Quant aux compressions qui ne surviendront pas, une nuance s’impose : des promesses libérales pourraient ne pas voir le jour. Erin O’Toole l’a bien expliqué en début de campagne : s’il n’entend pas honorer les ententes négociées avec les provinces pour la création du réseau national de services de garde, c’est justement pour se créer de la marge de manœuvre. À lui seul, ce programme coûtera 6 milliards de dollars par année.

Des arguments pour museler l’adversaire

Le programme libéral contient quelques nouveautés qui susciteront l’intérêt. Par exemple, les libéraux répondent à la demande du Québec en confiant aux provinces, et non plus seulement aux villes, le droit d’interdire les armes de poing. Par contre, il contient une nouvelle intrusion dans les compétences provinciales, soit un programme de nutrition dans les écoles.

Quelques propositions s’inspirent des conservateurs (créer un programme d’assurance-emploi pour les travailleurs autonomes) ou visent à séduire leurs électeurs (une enveloppe de 2 milliards pour la transition économique des provinces pétrolières). D’autres ont pour objectif de placer le PCC sur la défensive : avec un nouveau mandat, le gouvernement Trudeau clarifierait la loi permettant à Ottawa de retenir des transferts destinés à une province n’offrant pas assez de services d’avortement, et déposerait une loi qui prémunirait contre toute poursuite judiciaire les employeurs imposant la vaccination à leurs employés.

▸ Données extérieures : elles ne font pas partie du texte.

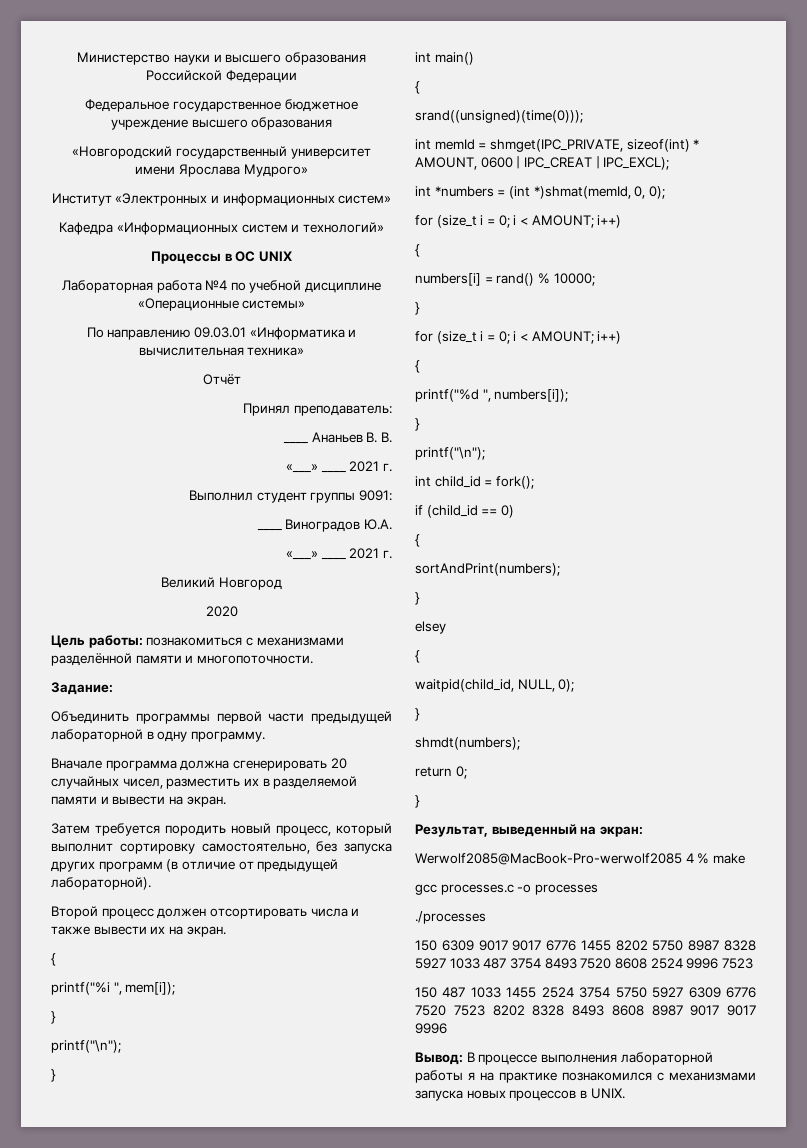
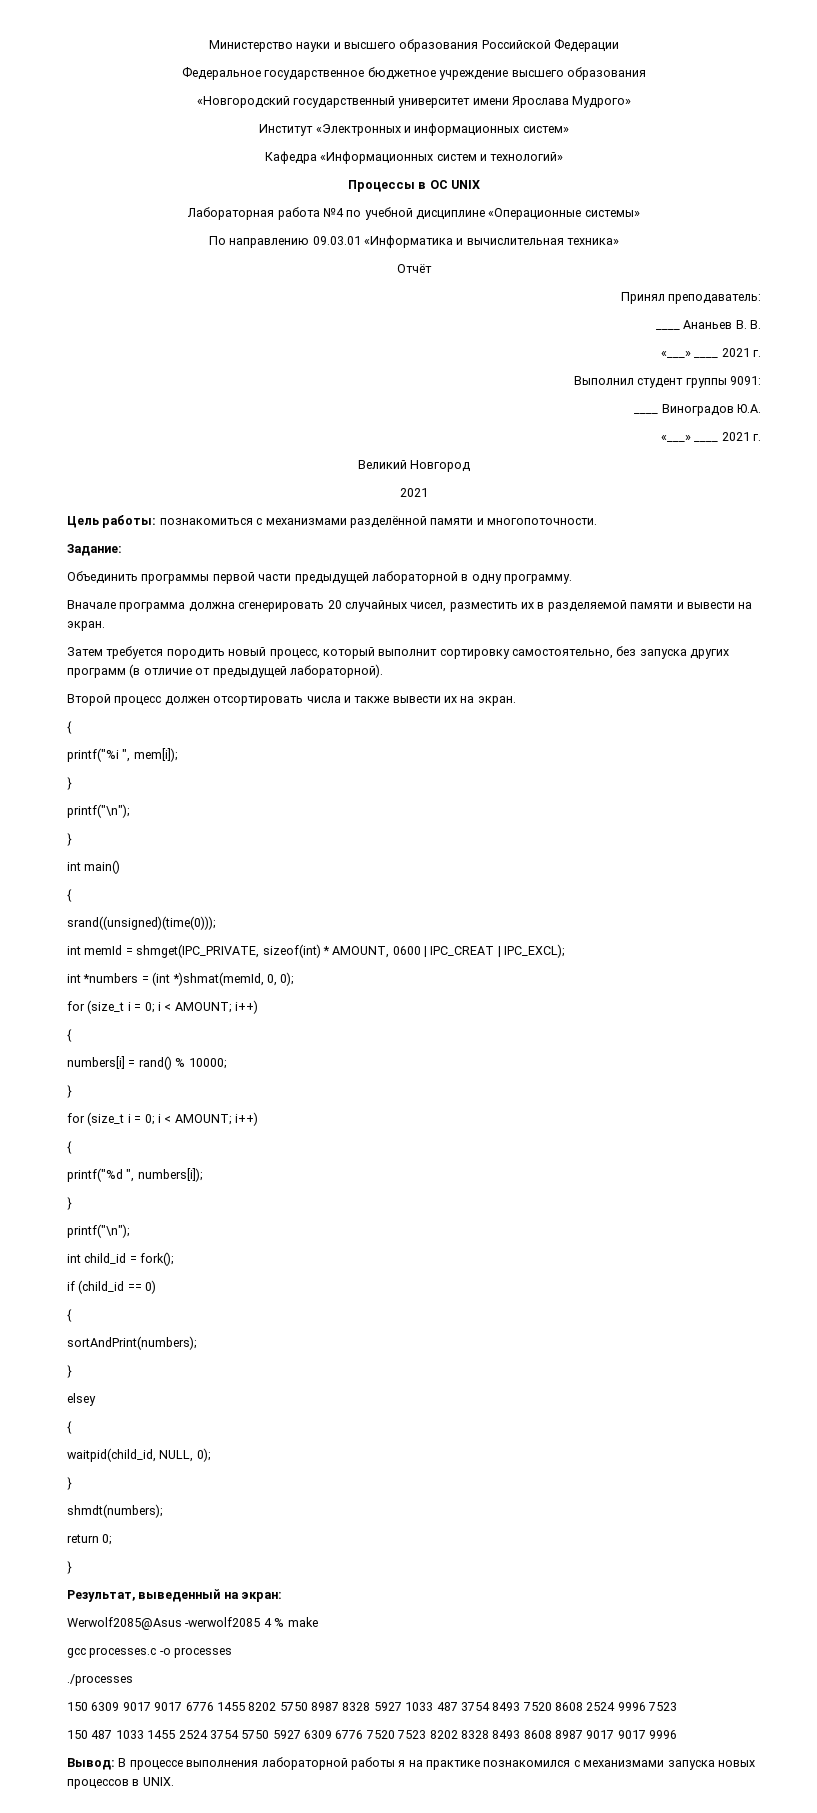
  Великий Новгород
- 2020
+ 2021
- Werwolf2085@MacBook-Pro-werwolf2085 4 % make
+ Werwolf2085@Asus -werwolf2085 4 % make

Il y a aussi quelques mesures dans cette plateforme qui devraient plaire à la gauche très assumée, notamment la gratuité des produits hygiéniques pour femmes et l’interdiction pour la GRC de recourir aux balles de caoutchouc et aux gaz lacrymogènes pour contrôler les foules. La plateforme évoque aussi un impôt minimum de 15 % sur tous les revenus des contribuables très riches qui réussissent, grâce à une comptabilité créative, à réduire à presque zéro leur revenu imposable.

Les libéraux tentent ainsi de s’adresser à un auditoire le plus large possible. Reste à voir si les électeurs seront attirés par les promesses ou rebutés par la facture à venir.